Over the last decade, it hasn’t been particularly hard to beat the FTSE 100 index.
It’s been difficult to outperform the S&P 500 however, as it’s soared due to big gains from mega-cap tech stocks.
There are some products that have managed to beat the S&P over this timeframe though. Here’s a look at one exchange-traded fund (ETF) that’s generated higher returns than the US index.
Beating the S&P 500
The fund in focus is iShares MSCI USA Quality Factor ETF (NYSEMKT: QUAL) This is an ETF that focuses on stocks in the US market that screen up as high quality.
What do I mean by high quality? Well, specifically, it focuses on companies that have:
- A high return on equity
- Stable year-on-year earnings growth
- Low financial leverage
The top five holdings at the end of July were Nvidia, Apple, Microsoft, Visa, and Mastercard.
In terms of performance, this ETF produced a return of 13.36% a year over the 10-year period to 31 July. That compares to a return of 13.11% a year for the iShares S&P 500 ETF (and 6.1% for the iShares Core FTSE 100 UCITS ETF).
So the focus on quality paid off. It’s worth noting here that quality’s one of the major factors that investors can focus on when investing in stocks. Some others are value, growth, size, and momentum.
How UK investors can gain exposure
Now the bad news. This exact ETF isn’t available to UK investors as it’s a US product. The good news however, is that there’s a UCITS version of the fund that is available. This is the iShares Edge MSCI USA Quality Factor UCITS ETF (LSE: IUQA).
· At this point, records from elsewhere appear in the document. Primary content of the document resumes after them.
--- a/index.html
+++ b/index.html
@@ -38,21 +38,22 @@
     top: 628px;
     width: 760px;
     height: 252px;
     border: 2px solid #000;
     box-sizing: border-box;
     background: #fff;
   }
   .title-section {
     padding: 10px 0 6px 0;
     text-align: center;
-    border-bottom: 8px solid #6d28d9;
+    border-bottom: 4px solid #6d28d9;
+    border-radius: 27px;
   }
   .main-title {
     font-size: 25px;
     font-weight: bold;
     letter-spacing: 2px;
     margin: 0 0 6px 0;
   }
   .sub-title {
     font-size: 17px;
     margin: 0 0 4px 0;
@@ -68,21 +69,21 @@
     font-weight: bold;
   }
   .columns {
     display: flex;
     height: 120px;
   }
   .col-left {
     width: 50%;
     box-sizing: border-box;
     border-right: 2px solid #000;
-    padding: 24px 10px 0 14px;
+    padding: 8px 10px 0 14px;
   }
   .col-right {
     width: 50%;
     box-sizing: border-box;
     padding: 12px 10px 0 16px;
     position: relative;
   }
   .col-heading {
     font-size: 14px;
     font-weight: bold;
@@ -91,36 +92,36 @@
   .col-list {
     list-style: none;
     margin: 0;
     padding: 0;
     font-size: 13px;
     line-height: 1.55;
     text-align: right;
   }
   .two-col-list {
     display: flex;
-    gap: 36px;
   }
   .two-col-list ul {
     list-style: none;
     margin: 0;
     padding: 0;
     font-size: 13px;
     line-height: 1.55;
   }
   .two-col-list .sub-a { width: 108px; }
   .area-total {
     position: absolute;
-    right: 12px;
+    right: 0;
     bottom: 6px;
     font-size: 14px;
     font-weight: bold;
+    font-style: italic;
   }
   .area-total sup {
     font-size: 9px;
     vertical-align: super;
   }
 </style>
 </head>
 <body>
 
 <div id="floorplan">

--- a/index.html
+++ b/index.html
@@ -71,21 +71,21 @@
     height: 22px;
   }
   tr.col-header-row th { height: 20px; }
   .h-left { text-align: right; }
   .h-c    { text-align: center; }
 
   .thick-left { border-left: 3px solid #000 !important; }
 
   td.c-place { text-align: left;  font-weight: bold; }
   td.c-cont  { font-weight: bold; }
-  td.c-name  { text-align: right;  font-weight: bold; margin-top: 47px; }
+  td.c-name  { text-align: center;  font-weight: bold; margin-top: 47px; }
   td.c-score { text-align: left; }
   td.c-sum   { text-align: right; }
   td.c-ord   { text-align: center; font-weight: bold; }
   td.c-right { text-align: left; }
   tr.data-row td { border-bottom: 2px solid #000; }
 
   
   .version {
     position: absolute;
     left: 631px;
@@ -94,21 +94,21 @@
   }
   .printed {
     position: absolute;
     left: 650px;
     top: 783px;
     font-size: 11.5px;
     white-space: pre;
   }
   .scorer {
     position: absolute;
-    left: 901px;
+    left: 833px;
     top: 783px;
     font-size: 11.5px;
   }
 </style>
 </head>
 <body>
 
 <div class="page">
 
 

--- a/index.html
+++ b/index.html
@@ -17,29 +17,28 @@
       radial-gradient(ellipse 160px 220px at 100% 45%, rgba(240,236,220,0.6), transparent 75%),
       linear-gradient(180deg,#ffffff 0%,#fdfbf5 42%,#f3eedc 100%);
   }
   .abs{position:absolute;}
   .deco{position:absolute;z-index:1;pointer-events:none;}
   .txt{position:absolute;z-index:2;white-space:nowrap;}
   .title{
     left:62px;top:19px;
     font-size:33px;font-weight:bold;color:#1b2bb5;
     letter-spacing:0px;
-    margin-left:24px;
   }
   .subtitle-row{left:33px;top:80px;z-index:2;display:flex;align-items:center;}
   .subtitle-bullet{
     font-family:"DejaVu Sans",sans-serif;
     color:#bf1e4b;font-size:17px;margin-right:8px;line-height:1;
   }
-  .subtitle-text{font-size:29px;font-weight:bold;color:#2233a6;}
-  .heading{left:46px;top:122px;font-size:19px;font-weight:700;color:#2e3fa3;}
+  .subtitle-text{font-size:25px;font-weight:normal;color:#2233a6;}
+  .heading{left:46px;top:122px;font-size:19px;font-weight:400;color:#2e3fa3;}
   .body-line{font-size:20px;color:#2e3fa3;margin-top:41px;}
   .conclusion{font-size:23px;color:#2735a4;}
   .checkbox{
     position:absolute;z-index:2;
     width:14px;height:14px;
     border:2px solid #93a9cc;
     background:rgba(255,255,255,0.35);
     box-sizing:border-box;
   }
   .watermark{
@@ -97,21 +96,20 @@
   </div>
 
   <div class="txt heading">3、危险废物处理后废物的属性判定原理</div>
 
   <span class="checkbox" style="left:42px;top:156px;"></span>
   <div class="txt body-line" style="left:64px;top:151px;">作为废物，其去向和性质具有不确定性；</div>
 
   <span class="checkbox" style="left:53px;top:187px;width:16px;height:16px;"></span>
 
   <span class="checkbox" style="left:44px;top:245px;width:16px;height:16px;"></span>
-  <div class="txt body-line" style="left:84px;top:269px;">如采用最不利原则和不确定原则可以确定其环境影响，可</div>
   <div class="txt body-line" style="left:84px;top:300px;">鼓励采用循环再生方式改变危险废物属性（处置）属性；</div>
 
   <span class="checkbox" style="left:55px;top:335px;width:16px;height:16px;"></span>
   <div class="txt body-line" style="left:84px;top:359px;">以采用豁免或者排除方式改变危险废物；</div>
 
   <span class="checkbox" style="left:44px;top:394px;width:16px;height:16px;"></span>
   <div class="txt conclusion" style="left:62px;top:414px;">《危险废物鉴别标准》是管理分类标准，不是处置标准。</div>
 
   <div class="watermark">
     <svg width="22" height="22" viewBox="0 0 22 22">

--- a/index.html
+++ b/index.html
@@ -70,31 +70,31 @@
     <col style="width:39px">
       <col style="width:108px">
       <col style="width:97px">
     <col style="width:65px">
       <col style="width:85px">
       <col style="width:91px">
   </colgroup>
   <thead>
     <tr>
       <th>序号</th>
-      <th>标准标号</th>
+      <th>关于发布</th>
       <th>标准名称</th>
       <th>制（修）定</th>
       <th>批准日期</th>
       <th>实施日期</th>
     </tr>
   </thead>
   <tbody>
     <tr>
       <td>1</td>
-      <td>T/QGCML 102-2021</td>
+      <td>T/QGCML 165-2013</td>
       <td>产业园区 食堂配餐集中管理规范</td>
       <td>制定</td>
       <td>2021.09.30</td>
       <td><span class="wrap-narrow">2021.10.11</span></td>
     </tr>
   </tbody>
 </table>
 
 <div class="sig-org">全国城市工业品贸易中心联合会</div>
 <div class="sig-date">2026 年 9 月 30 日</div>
In terms of portfolio construction and holdings, this ETF’s pretty much identical to the product I mentioned above (the top five holdings at the end of July were exactly the same).
It just doesn’t have a 10-year performance figure. That’s because it was only launched in 2016.
If the iShares MSCI USA Quality Factor ETF was to continue outperforming the S&P 500 though, I’d expect the iShares Edge MSCI USA Quality Factor UCITS ETF to do the same (in GBP terms).
Ultimately, it’s nearly identical to its big brother.
A good core holding?
I’ll point out that looking ahead, I’m not expecting this ETF to outperform the S&P 500 all the time.
While high-quality stocks tend to perform pretty well over the long term, there are going to be periods when they underperform.
For example, they sometimes lag the market when there’s a rush into lower-quality cyclical stocks.
One other thing to be aware of with this product is that its fees are slightly higher than those of the basic iShares S&P 500 tracker. The total expense ratio’s 0.2% versus 0.07% for the iShares Core S&P 500 UCITS ETF (it’s still very cheap).
Overall though, I think it’s a lot going for it. For those looking for a solid core portfolio holding, I think this ETF’s worth considering.